The move is a small first step in a University-wide, decade-long strategic plan worth up to $243 million dollars that was approved in May. Officials say lighter academic course regulations will encourage students to dip into multidisciplinary learning and get a glimpse at both literature and computer science, for instance.
“I think we say ‘no’ too often,” Forrest Maltzman, the senior vice provost for academic affairs and planning, said. “We say no through all sorts of rules, all sorts of regulations that sort of limit what students can do. Our goal is to get rid of as many of those as humanly possible.”
Provost Steven Lerman called the far-reaching requirements “bizarre” at the Faculty Assembly Tuesday.
For example, the Columbian College of Arts and Sciences does not permit students outside the school to major in fields like English and journalism. The GW School of Business limits the number of credits students can take in other colleges to 21.
“I want to make it clear that if a student comes to GW and they want to switch schools, they can do that without going back to the admissions office and reapplying,” Maltzman said. “We will go through the academic bulletin with our sledge hammer and try to clear out as many of these constraints.”
The University will start making other small changes to its undergraduate structure this year as part of the strategic plan.

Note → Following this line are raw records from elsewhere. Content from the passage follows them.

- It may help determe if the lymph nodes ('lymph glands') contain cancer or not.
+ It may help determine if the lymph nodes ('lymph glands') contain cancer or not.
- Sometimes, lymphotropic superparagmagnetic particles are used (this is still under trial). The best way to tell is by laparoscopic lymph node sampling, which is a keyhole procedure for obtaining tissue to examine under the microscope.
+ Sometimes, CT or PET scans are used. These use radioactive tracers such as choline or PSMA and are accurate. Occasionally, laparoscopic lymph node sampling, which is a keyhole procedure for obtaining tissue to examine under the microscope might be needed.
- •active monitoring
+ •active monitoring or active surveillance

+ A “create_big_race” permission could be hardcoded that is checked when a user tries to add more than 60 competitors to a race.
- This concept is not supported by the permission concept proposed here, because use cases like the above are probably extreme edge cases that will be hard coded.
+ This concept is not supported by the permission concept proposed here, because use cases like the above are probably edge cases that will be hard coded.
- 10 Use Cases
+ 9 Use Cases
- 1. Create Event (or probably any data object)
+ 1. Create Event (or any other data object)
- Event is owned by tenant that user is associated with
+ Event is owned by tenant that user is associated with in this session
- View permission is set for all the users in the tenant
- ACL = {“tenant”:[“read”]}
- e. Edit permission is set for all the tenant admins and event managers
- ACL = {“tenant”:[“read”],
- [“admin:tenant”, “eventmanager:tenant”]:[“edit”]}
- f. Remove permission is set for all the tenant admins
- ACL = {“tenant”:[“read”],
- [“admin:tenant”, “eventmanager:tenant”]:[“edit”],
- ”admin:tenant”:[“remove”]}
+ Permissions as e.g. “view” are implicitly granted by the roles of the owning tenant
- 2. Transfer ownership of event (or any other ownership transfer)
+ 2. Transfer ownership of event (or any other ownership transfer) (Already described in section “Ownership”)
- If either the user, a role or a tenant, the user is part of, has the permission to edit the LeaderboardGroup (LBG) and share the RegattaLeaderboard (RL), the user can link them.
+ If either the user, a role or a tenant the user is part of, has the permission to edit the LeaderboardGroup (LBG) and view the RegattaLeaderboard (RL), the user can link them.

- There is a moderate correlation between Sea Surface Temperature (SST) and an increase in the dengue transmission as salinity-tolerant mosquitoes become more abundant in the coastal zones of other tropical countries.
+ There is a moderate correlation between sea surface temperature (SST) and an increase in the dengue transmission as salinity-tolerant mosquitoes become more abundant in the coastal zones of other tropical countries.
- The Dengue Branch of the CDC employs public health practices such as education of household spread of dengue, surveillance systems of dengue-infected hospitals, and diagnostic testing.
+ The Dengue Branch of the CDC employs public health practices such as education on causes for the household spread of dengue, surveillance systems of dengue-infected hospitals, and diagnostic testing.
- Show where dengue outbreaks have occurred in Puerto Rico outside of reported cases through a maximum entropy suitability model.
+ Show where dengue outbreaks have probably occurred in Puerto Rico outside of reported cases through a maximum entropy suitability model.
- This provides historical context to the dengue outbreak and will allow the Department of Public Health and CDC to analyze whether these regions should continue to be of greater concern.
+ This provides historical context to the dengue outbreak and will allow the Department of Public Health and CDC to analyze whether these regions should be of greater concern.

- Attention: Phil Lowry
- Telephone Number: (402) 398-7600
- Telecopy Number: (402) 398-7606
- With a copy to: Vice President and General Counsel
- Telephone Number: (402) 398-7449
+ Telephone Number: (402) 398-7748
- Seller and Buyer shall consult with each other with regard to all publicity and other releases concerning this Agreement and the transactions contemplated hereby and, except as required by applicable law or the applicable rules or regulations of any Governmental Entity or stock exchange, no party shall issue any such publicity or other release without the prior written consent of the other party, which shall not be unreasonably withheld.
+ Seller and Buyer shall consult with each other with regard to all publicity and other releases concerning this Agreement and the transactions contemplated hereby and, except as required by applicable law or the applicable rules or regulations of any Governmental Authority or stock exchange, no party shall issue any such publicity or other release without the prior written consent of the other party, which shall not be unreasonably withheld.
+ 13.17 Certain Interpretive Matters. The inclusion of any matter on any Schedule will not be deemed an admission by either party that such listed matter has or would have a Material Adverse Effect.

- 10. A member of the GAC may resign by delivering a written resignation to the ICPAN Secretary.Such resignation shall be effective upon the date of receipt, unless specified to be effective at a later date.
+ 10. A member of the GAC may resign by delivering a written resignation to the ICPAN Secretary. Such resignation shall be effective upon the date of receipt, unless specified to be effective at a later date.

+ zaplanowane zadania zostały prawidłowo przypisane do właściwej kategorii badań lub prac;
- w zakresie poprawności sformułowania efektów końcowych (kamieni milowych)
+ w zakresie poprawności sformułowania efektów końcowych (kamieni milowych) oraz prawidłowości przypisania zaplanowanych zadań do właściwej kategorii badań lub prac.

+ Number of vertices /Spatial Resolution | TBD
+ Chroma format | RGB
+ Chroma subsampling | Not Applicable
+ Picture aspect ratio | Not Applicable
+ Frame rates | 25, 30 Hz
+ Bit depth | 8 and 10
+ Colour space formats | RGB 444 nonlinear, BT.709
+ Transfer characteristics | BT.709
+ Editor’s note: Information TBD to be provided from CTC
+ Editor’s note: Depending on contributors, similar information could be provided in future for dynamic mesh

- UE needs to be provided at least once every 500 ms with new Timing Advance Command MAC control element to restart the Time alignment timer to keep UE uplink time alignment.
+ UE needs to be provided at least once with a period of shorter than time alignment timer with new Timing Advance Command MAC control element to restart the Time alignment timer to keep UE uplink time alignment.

Next year, the University will not admit freshmen directly to one of its five undergraduate colleges, a move administrators say will help students take non-major classes more easily. Maltzman said the change will be mostly unnoticeable, however, as students will still indicate a preferred major on their application and work with an adviser in that particular school.
“We’re going to admit students to the University, with an understanding that you plan to study in Elliott or you plan to study in Columbian. I think from a students’ perspective it will be largely invisible except for the day you want to actually switch,” Maltzman said.
That plan is a much narrower vision than what administrators initially pitched last year when they said all undergraduates should be admitted to GW as a whole instead of to specific colleges, igniting opposition from the Elliott School of International Affairs and School of Engineering and Applied Science.
With academic flexibility in mind, Maltzman said online course mapping software DegreeMAP will feature a “What If?” tool this year so students can see how scheduling choices might affect their path to degree completion.
Advisers will get extra training to know about programs outside of their specific school so they know which classes make the most sense for undergraduates who are deciding between two programs.
The strategic plan also calls for the creation of a new core curriculum for all undergraduates, who are now only required to take one GW-wide course: University Writing.
Maltzman said faculty leaders will start talking about a core curriculum next year, but that discussions will likely take a few years.
That committee could add more mandatory classes for all students, including a possible new course on citizenship and leadership.
“Faculty feel very, very possessive, for very good reason, of curriculum,” he said. “There is no single recipe of what is the best core … I think everybody I’ve ever talked to thinks that the core should be a diverse set of courses.”